Salmon and avocado omega burger


  • Prep Time15 mins
  • Total Time15 mins
  • Makes4 Servings
*PLUS Cooking time: 15 minutes
Salmon and avocado omega burger

Salmon and avocado omega burger.
Photo, Angus Fergusson.

Chatelaine Triple Tested

The combination of salmon, ground flaxseeds and avocado delivers a double omega punch. Serve on multi-grain rye toast, with Boston lettuce and grainy Dijon.


  • 500 g fresh salmon fillets

  • 1 egg, beaten

  • 1 green onion, finely chopped

  • 3 tbsp flax meal

  • 2 tbsp finely chopped fresh dill

  • 1 tbsp lemon juice

  • 1/2 tsp salt

  • 1/2 avocado, diced


  • Remove and discard skin from salmon. Chop salmon into 1/2-in. pieces, then transfer to a large bowl. Stir in egg, onion, flax meal, dill, lemon juice and salt. Gently stir in avocado.

  • Heat a large non-stick frying pan over medium.

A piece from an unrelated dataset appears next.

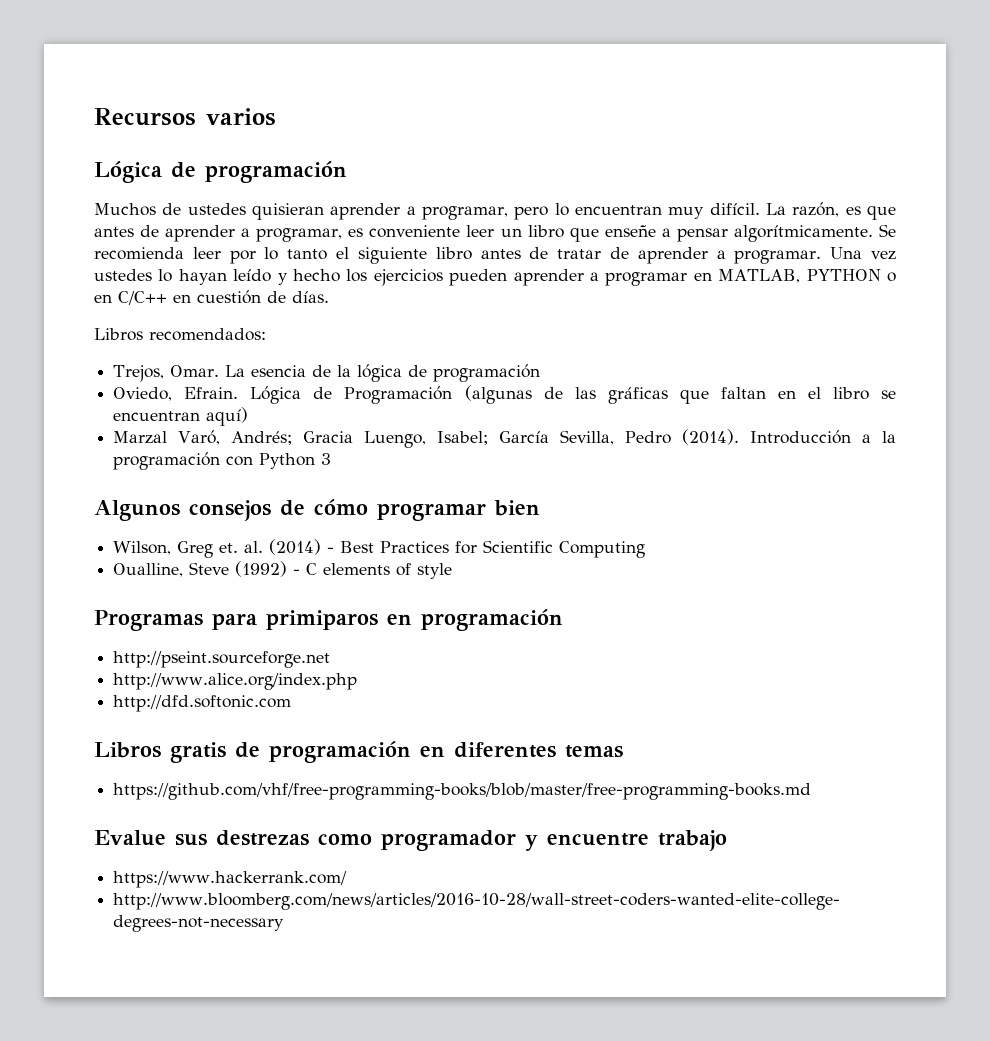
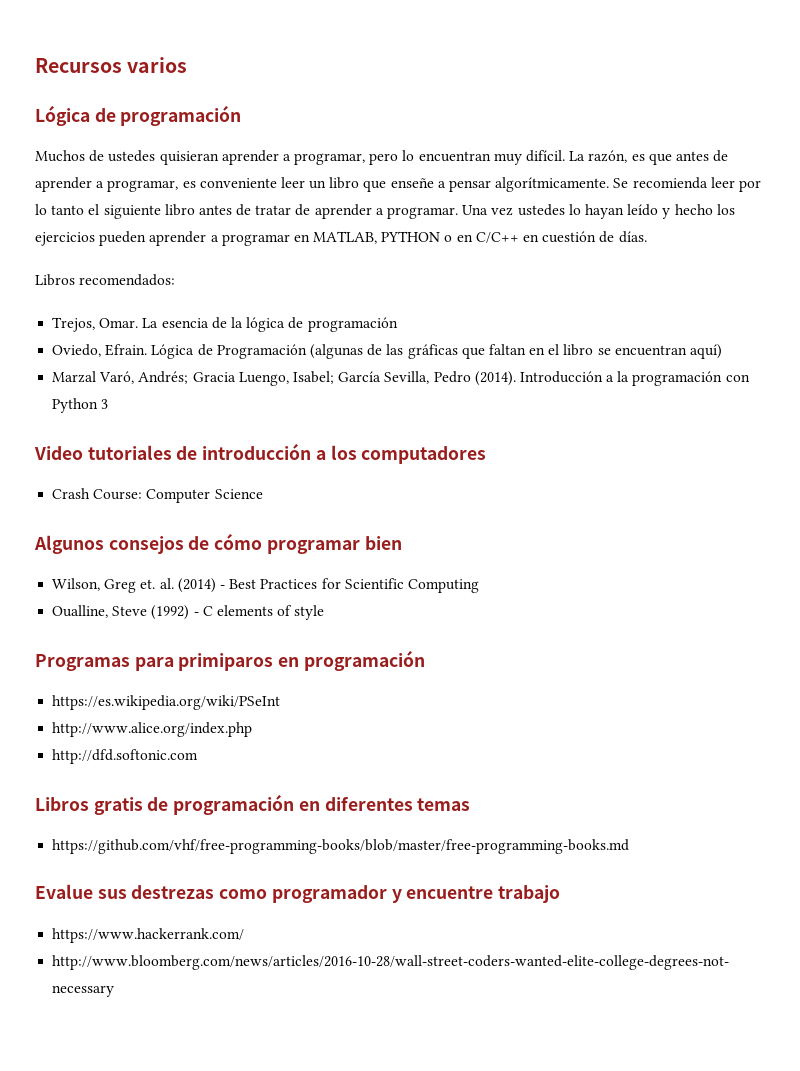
+ Video tutoriales de introducción a los computadores
+ Crash Course: Computer Science
- http://pseint.sourceforge.net
+ https://es.wikipedia.org/wiki/PSeInt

Spray pan with cooking spray. Scoop a heaping 1/2-cup portion into pan. Press into a 1-in.-thick round patty. Repeat, cooking 2 patties at a time. Cook until bottoms are golden-brown and crisp, 3 to 4 min. Flip and continue cooking until salmon is cooked through, about 3 more min. Top with pickled-ginger relish or peach salsa.

Nutrition (per serving)

Calories 270, Protein 22g, Carbohydrates 4g, Fat 18g, Fibre 3g, Sodium 359mg.